Eerste daling aantal recepten opioïden na jaren
Tussen 2003 en 2017 nam het gebruik van sterkwerkende opioïden, met name oxycodon, sterk toe. Na een afvlakking in 2018 is nu een daling ingezet van het aantal voorschriften en het aantal gebruikers van deze sterke pijnstillers.
Huisartsen en specialisten hebben een vergelijkbaar aandeel in het starten van opioïden. Van de ruim 700.000 eerste recepten voor sterkwerkende opioïden in 2019 was 47,6 % afkomstig van een medisch specialist en 41,6 % van een huisarts. De resterende 10,8 % werd uitgeschreven door een ander type voorschrijver, zoals basisartsen en specialisten ouderengeneeskunde.
Verder laat het onderzoek zien dat 57% van de nieuwe gebruikers slechts één keer een recept voor een opioïd ontvangt. Dat is in lijn met aanbevelingen uit richtlijnen: schrijf opioïden in principe slechts kortdurend voor, zeker bij pijn die niet gerelateerd is aan kanker.

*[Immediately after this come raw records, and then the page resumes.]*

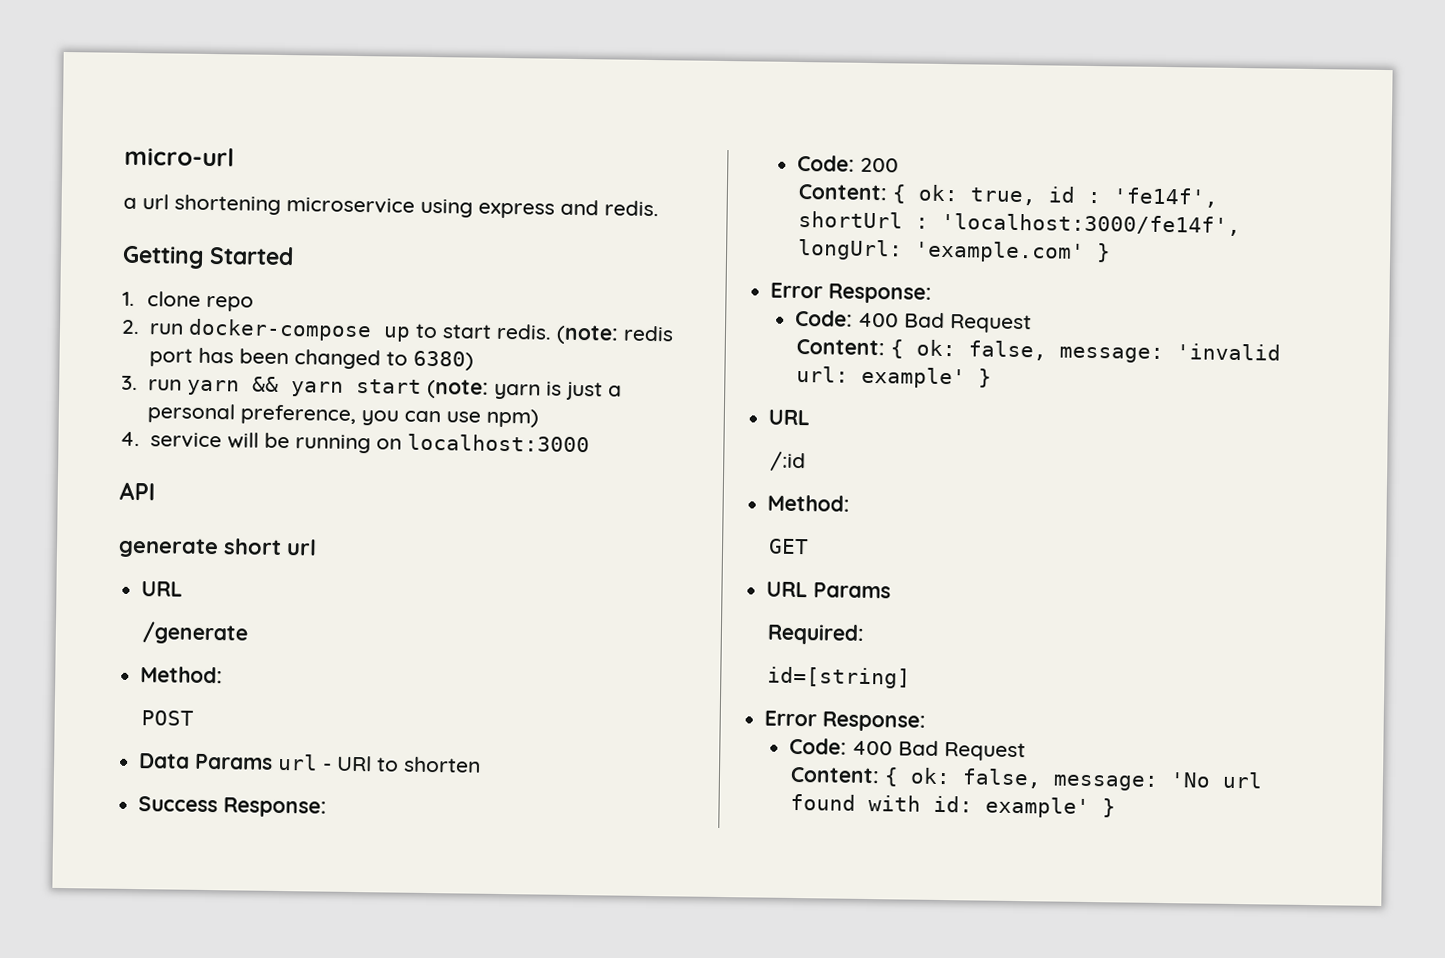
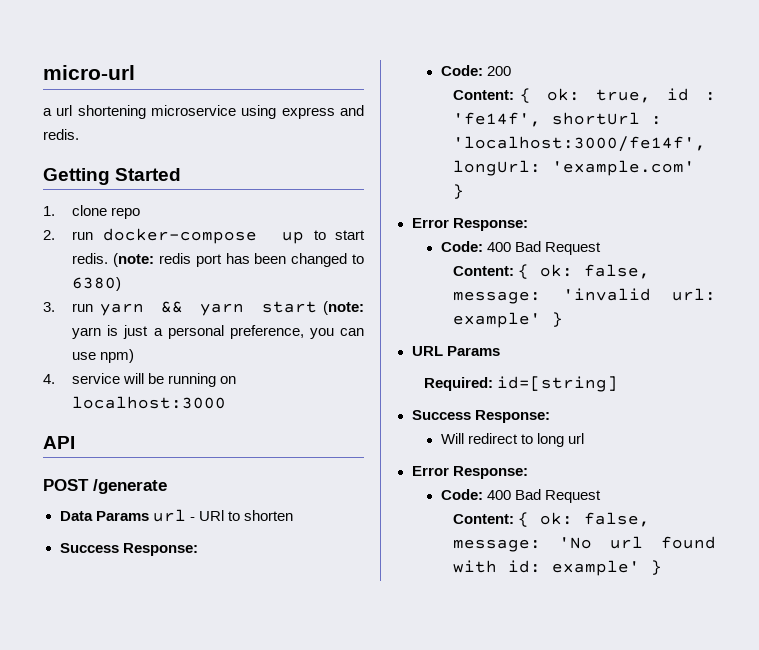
- generate short url
- URL
- /generate
- Method:
- POST
+ POST /generate
  Content: { ok: false, message: 'invalid url: example' }
- URL
- /:id
- Method:
- GET
  URL Params
- Required:
- id=[string]
+ Required: id=[string]
+ Success Response:
+ Will redirect to long url

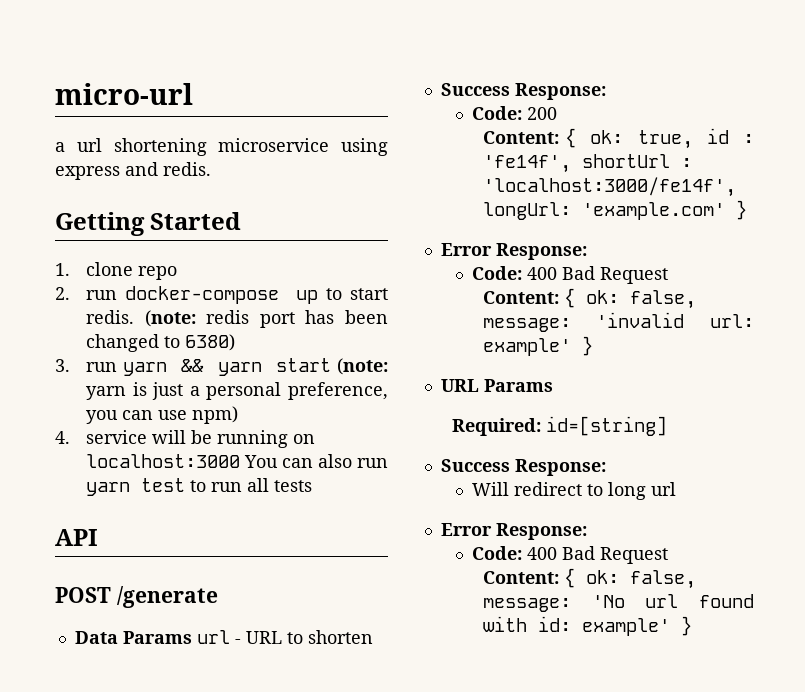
- 4. service will be running on localhost:3000
+ 4. service will be running on localhost:3000 You can also run yarn test to run all tests
- Data Params url - URl to shorten
+ Data Params url - URL to shorten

De door het ministerie van Volksgezondheid, Welzijn en Sport (VWS) in 2019 geïnstalleerde Taakgroep Gepast gebruik van opioïden werkt, onder leiding van het IVM, aan het goed gebruik van opioïden. De taakgroep roept zorgverleners op het onderwerp te agenderen in bijvoorbeeld een farmacotherapeutisch overleg (FTO) of een formulariumoverleg.
Verantwoord gebruik
De Taakgroep Gepast gebruik opioïden bestaat uit vertegenwoordigers van het Nederlands Huisartsen Genootschap (NHG), de wetenschappelijke verenigingen van anesthesiologen (NVA) en van verslavingsartsen (VVGN), de KNMP, de NVZA en de Patiëntenfederatie Nederland. VWS financieert de taakgroep, die de opdracht heeft zorgverleners, instellingen en patiënten te informeren over en aan te spreken op verantwoord gebruik van opioïde pijnstillers.